RECORDED DATA:

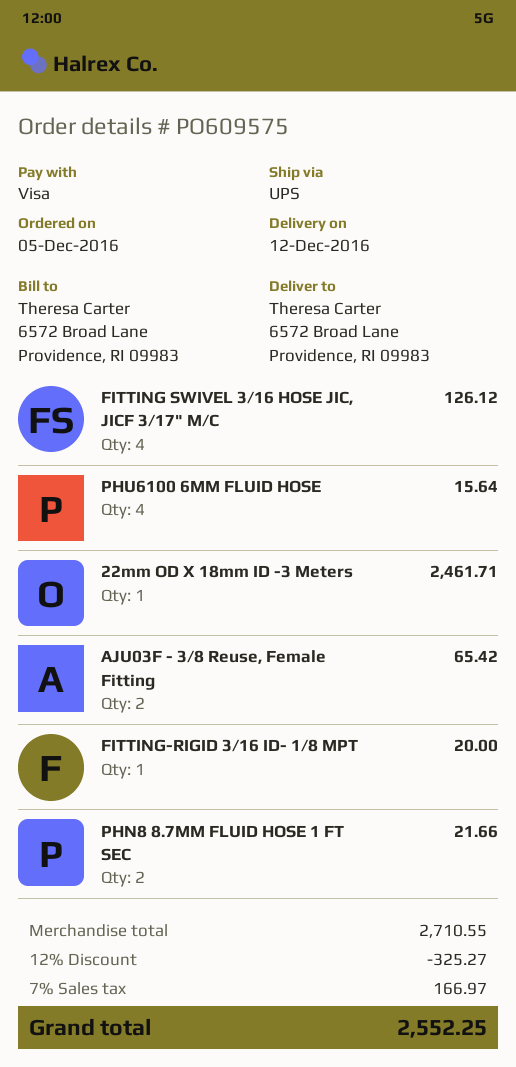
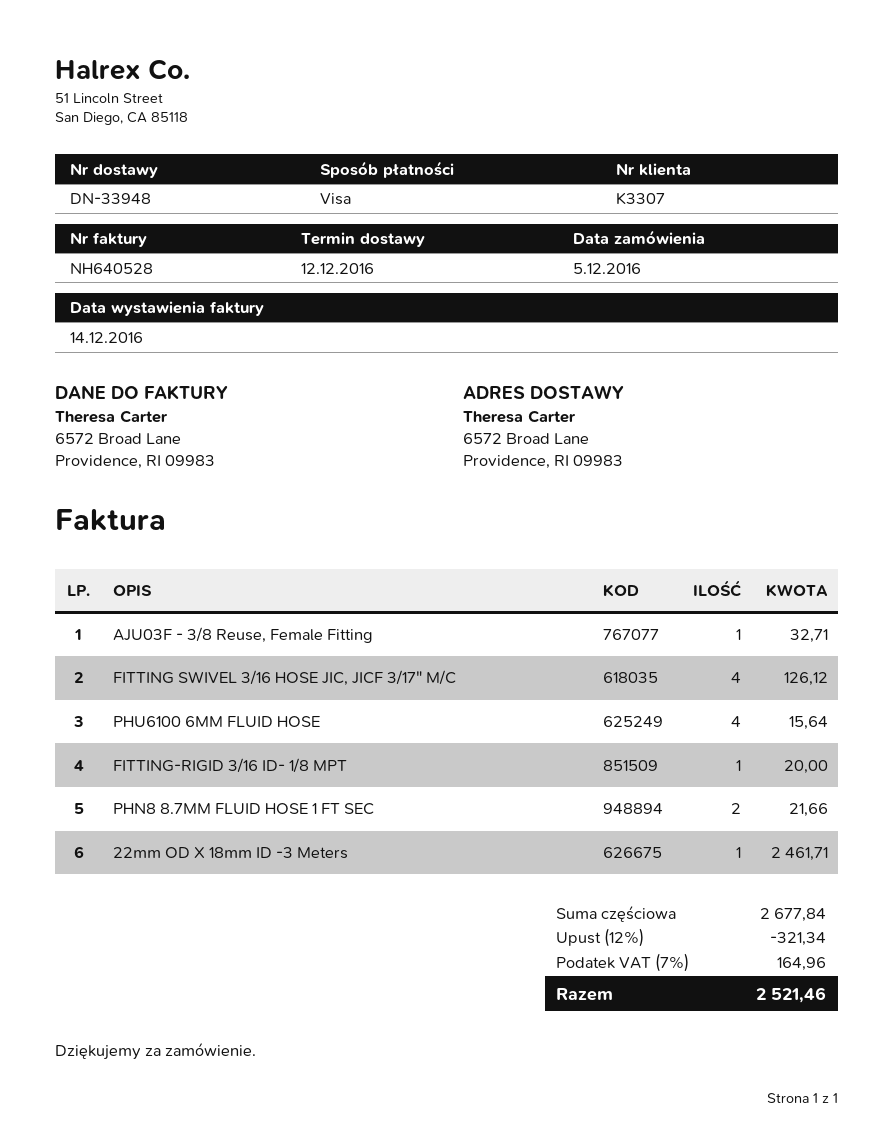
AJU03F - 3/8 Reuse, Female Fitting: 2 for 65.42 -> 1 for 32.71
subtotal: 2710.55 -> 2677.84
discount: 12% = 325.27 -> 12% = 321.34
tax: 7% = 166.97 -> 7% = 164.96
total: 2552.25 -> 2521.46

EXERCISE AIM: The expected output is the material above, repeated exactly and free of pictures.

SOLUTION TO THE EXERCISE:
AJU03F - 3/8 Reuse, Female Fitting: 2 for 65.42 -> 1 for 32.71
subtotal: 2710.55 -> 2677.84
discount: 12% = 325.27 -> 12% = 321.34
tax: 7% = 166.97 -> 7% = 164.96
total: 2552.25 -> 2521.46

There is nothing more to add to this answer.